═════ Records for the exercise

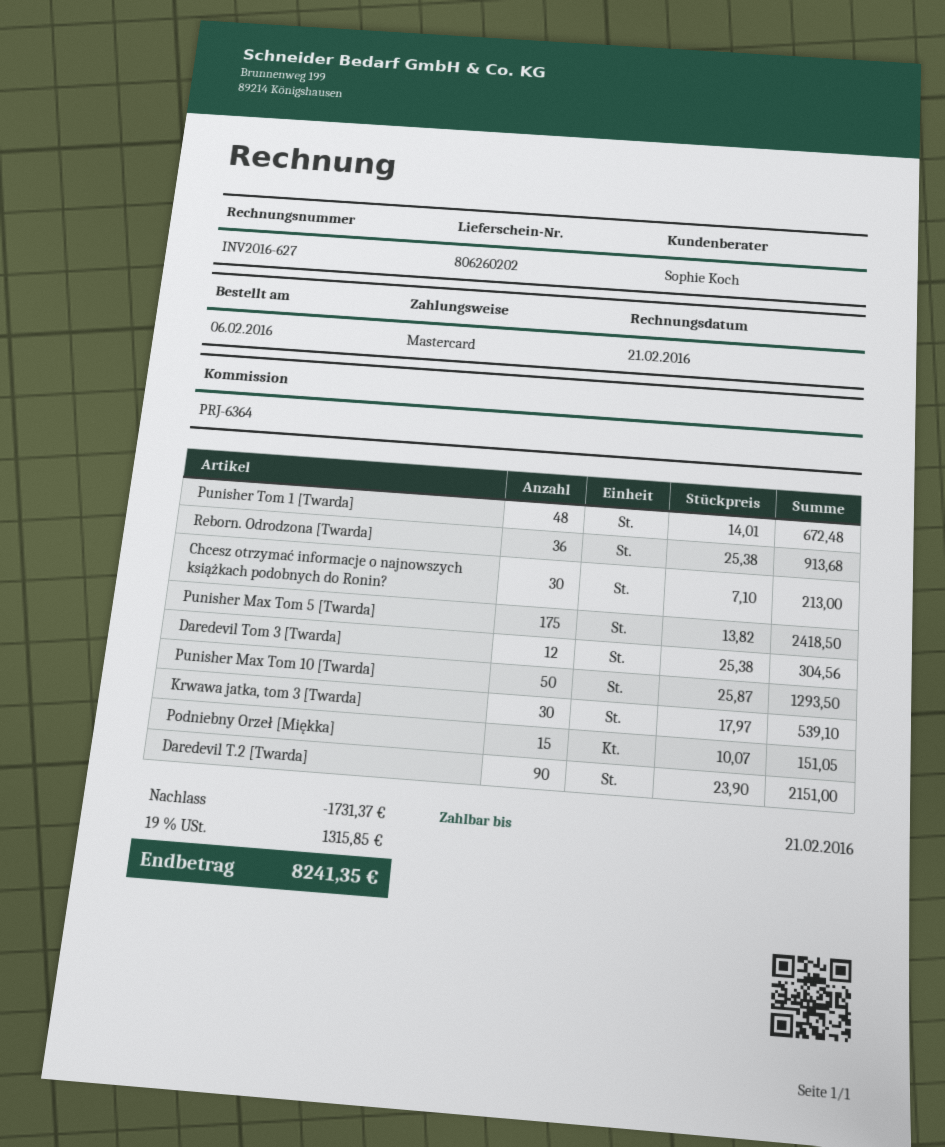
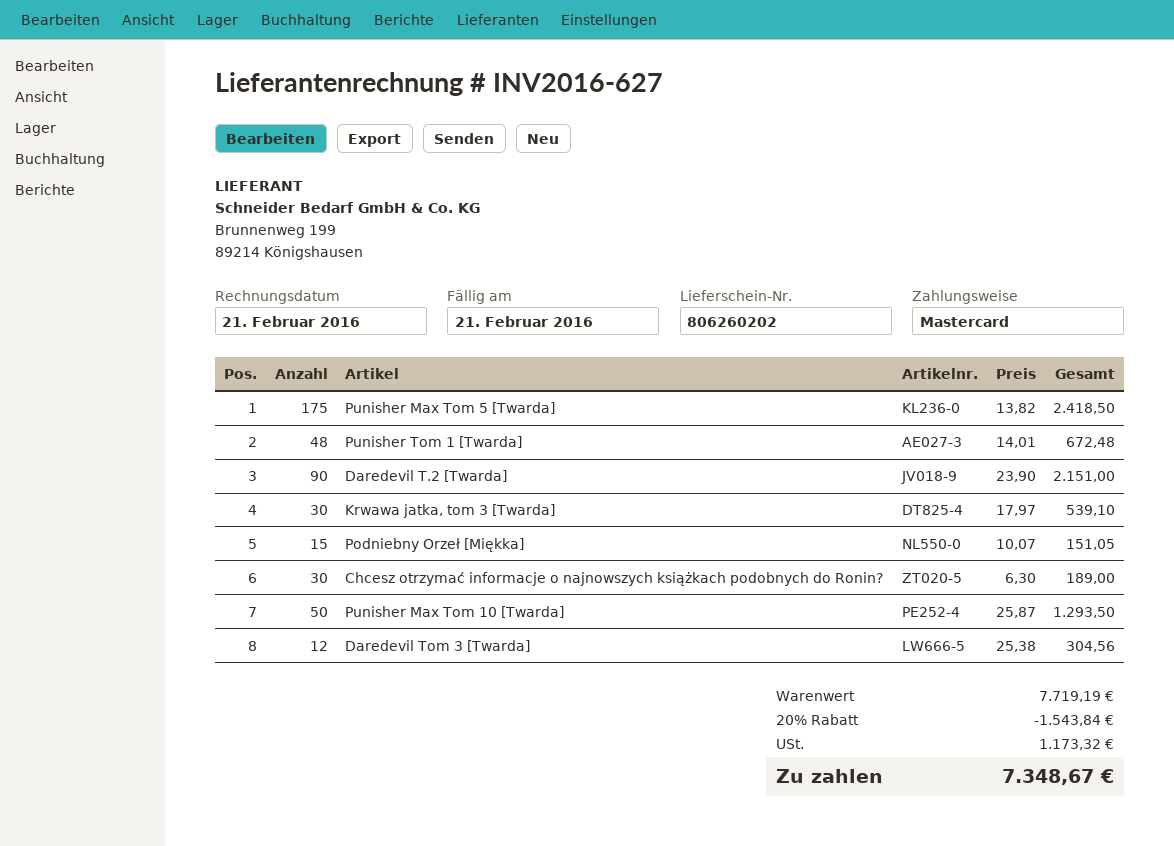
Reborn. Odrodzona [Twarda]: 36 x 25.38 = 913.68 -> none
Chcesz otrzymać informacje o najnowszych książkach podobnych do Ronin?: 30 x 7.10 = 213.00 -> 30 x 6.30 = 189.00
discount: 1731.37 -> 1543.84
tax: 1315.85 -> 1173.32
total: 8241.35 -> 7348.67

══════════
═════ Records for the exercise

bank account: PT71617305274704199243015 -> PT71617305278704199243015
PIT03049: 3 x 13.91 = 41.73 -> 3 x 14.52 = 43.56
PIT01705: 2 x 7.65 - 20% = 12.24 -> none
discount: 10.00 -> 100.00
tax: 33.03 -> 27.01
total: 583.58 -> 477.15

══════════

Task brief ▸ The answer is the lines above between the line holding "PIT01705: 2 x 7.65 - 20% = 12.24 -> none" and the line holding "total: 583.58 -> 477.15", inclusive, each written out exactly, and no others.

Result ▸
PIT01705: 2 x 7.65 - 20% = 12.24 -> none
discount: 10.00 -> 100.00
tax: 33.03 -> 27.01
total: 583.58 -> 477.15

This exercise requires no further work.